On Mon, Jun 22, 2026 at 12:11 AM Morten Brørup <[email protected]>
wrote:
>
> Added graph node profiling stats, build time configurable by enabling
> RTE_GRAPH_PROFILE in rte_config.h.
>
> Signed-off-by: Morten Brørup <[email protected]>
> ---
> v5:
> * Added stats for a half burst and a full burst.
> v4:
> * Added documentation. (AI)
> * Added more comments. (AI)
> * Improved dump. (AI)
> * Debug shows both cycles/call and cycles/obj.
> v3:
> * Debug shows cycles/obj instead of cycles/call.
> * Fixed missing --in-reply-to.
> v2:
> * Fixed indentation.
> ---
> config/rte_config.h | 1 +
> doc/guides/prog_guide/graph_lib.rst | 1 +
> lib/graph/graph_debug.c | 57 ++++++++++++++++++++++++++++-
> lib/graph/node.c | 2 +
> lib/graph/rte_graph_worker_common.h | 33 +++++++++++++++--
Please update app/test/test_graph.c to validate this featue.
> 5 files changed, 90 insertions(+), 4 deletions(-)
>
> diff --git a/config/rte_config.h b/config/rte_config.h
> index 0447cdf2ad..1942c1b1ec 100644
> --- a/config/rte_config.h
> +++ b/config/rte_config.h
> @@ -106,6 +106,7 @@
> /* rte_graph defines */
> #define RTE_GRAPH_BURST_SIZE 256
> #define RTE_LIBRTE_GRAPH_STATS 1
> +/* RTE_GRAPH_PROFILE is not set */
>
> /****** driver defines ********/
>
> diff --git a/doc/guides/prog_guide/graph_lib.rst
> b/doc/guides/prog_guide/graph_lib.rst
> index 8dd49c19d2..bc36042296 100644
> --- a/doc/guides/prog_guide/graph_lib.rst
> +++ b/doc/guides/prog_guide/graph_lib.rst
> @@ -49,6 +49,7 @@ Performance tuning parameters
> RTE_GRAPH_BURST_SIZE config option.
> The testing shows, on x86 and arm64 servers, The sweet spot is 256 burst
> size.
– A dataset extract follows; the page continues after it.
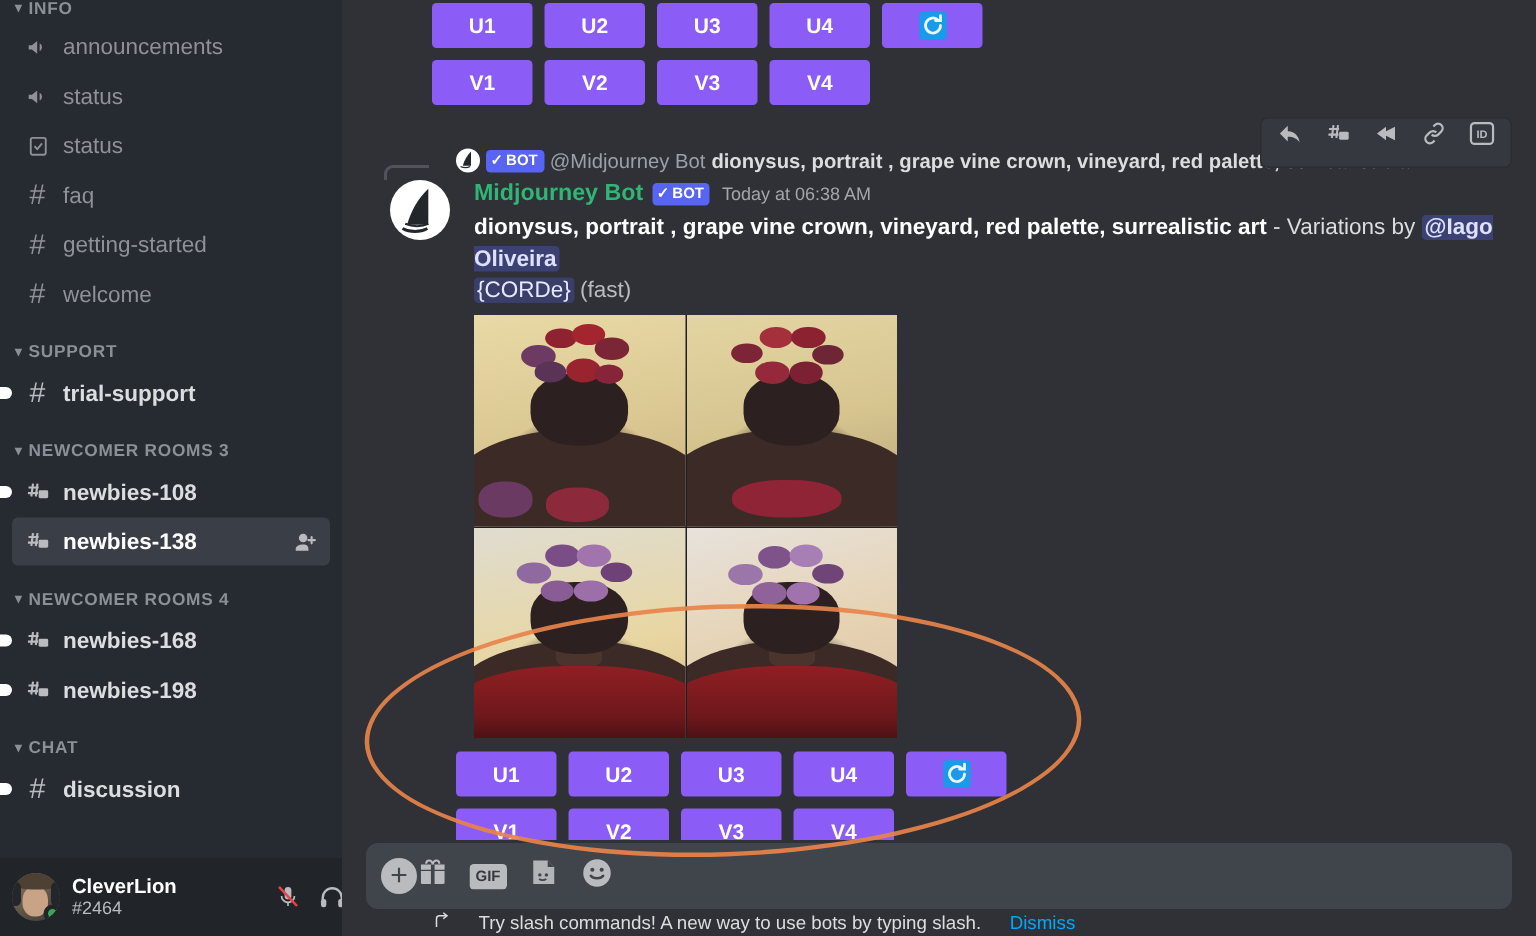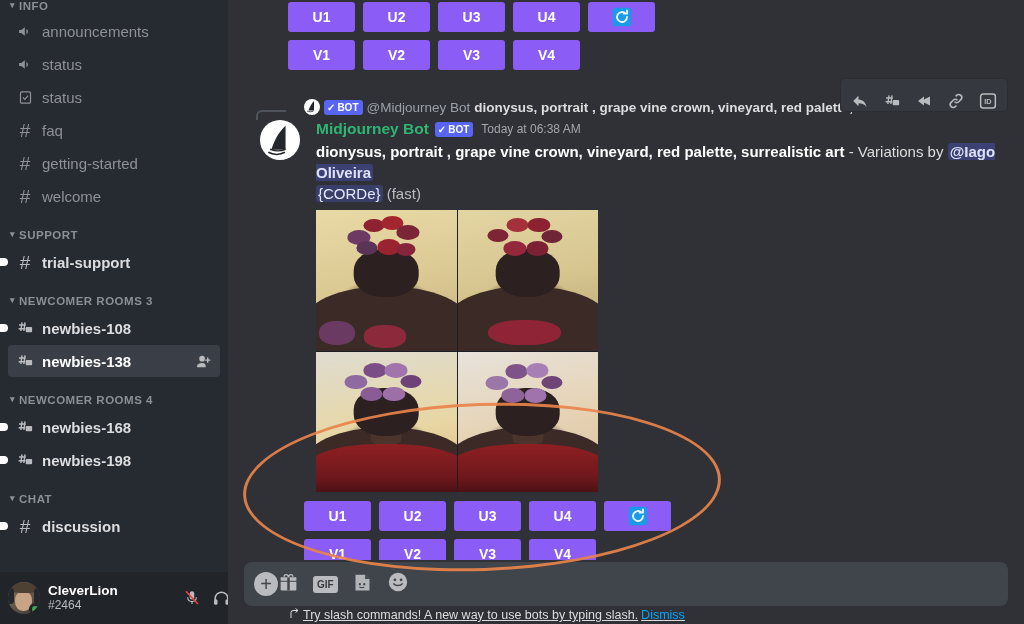"ID" .htbtn { align-items: flex-end -> flex-start }
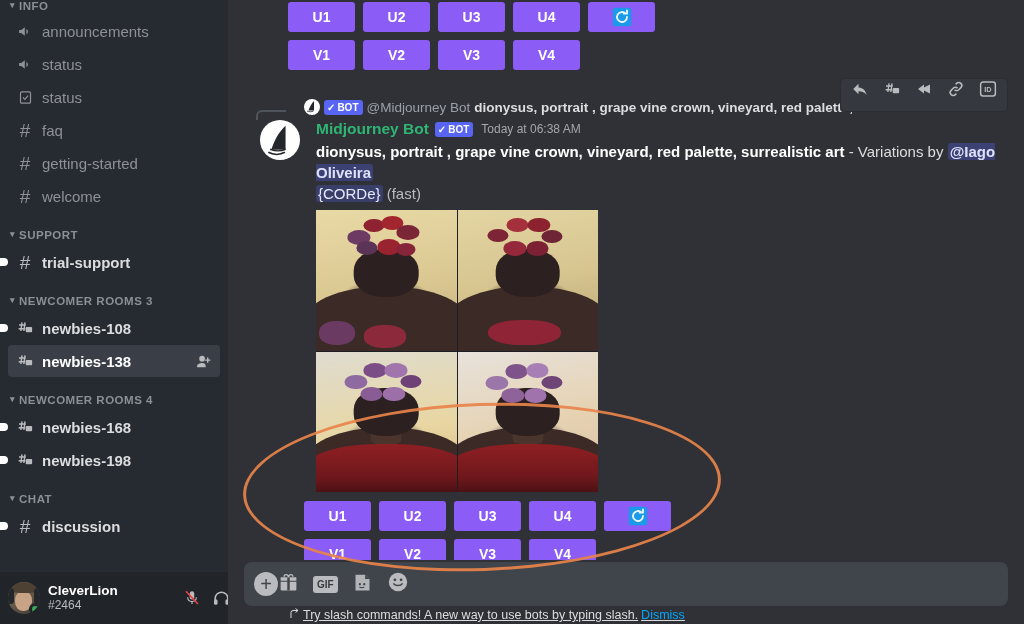"Try slash commands! A new" .slashbar { gap: 3px -> 19px; text-decoration: underline -> none }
While on arm64 embedded SoCs, it is either 64 or 128.
> +- Enable the ``RTE_GRAPH_PROFILE`` config option for more profiling details.
> - Disable node statistics (using ``RTE_LIBRTE_GRAPH_STATS`` config option)
> if not needed.
>
> diff --git a/lib/graph/graph_debug.c b/lib/graph/graph_debug.c
> index e3b8cccdc1..7c97e23748 100644
> --- a/lib/graph/graph_debug.c
> +++ b/lib/graph/graph_debug.c
> @@ -92,7 +92,62 @@ rte_graph_obj_dump(FILE *f, struct rte_graph *g, bool all)
> fprintf(f, " total_sched_fail=%" PRId64 "\n",
> n->dispatch.total_sched_fail);
> }
> - fprintf(f, " total_calls=%" PRId64 "\n",
> n->total_calls);
> + fprintf(f, " total_calls=%" PRIu64 "\n",
> n->total_calls);
> + if (rte_graph_has_stats_feature()) {
> + fprintf(f, " total_cycles=%" PRIu64 ", avg
> cycles/call=%.1f\n",
> + n->total_cycles,
> + n->total_calls == 0 ? (double)0 :
> + (double)n->total_cycles /
> (double)n->total_calls);
> + }
> +#ifdef RTE_GRAPH_PROFILE
Please introduce rte_graph_has_profile_featue() similar to
rte_graph_has_stats_feature() to reduce if def clutter as possible.
> + uint64_t calls = n->usage_stats[0].calls;
> + fprintf(f, " objs[0]\n");
> + fprintf(f, " calls=%" PRIu64 ", cycles=%" PRIu64 ",
> avg cycles/call=%.1f\n",
> + calls,
>
> diff --git a/lib/graph/rte_graph_worker_common.h
> b/lib/graph/rte_graph_worker_common.h
> index 4ab53a533e..0d8039575d 100644
> --- a/lib/graph/rte_graph_worker_common.h
> +++ b/lib/graph/rte_graph_worker_common.h
> @@ -144,12 +144,26 @@ struct __rte_cache_aligned rte_node {
> rte_node_process_t process; /**< Process function. */
> uint64_t process_u64;
> };
> + /** Fast path area cache line 3. */
> +#ifdef RTE_GRAPH_PROFILE
> + struct {
> + uint64_t calls; /**< Calls processing resp. 0 or
> 1 objects. */
> + uint64_t cycles; /**< Cycles spent processing
> resp. 0 or 1 objects. */
> + } usage_stats[2]; /**< Usage when this node processed 0
> or 1 objects. */
> + uint64_t full_burst_calls; /**< Calls processing a full
> burst of objects. */
> + uint64_t full_burst_cycles; /**< Cycles spent processing a
> full burst of objects. */
> + uint64_t half_burst_calls; /**< Calls processing a half
> burst of objects. */
> + uint64_t half_burst_cycles; /**< Cycles spent processing a
> half burst of objects. */
> + /** Fast path area cache line 4. */
> +#endif
Is it an ABI breakage?
> alignas(RTE_CACHE_LINE_MIN_SIZE) struct rte_node *nodes[];
> /**< Next nodes. */
> };
> };
>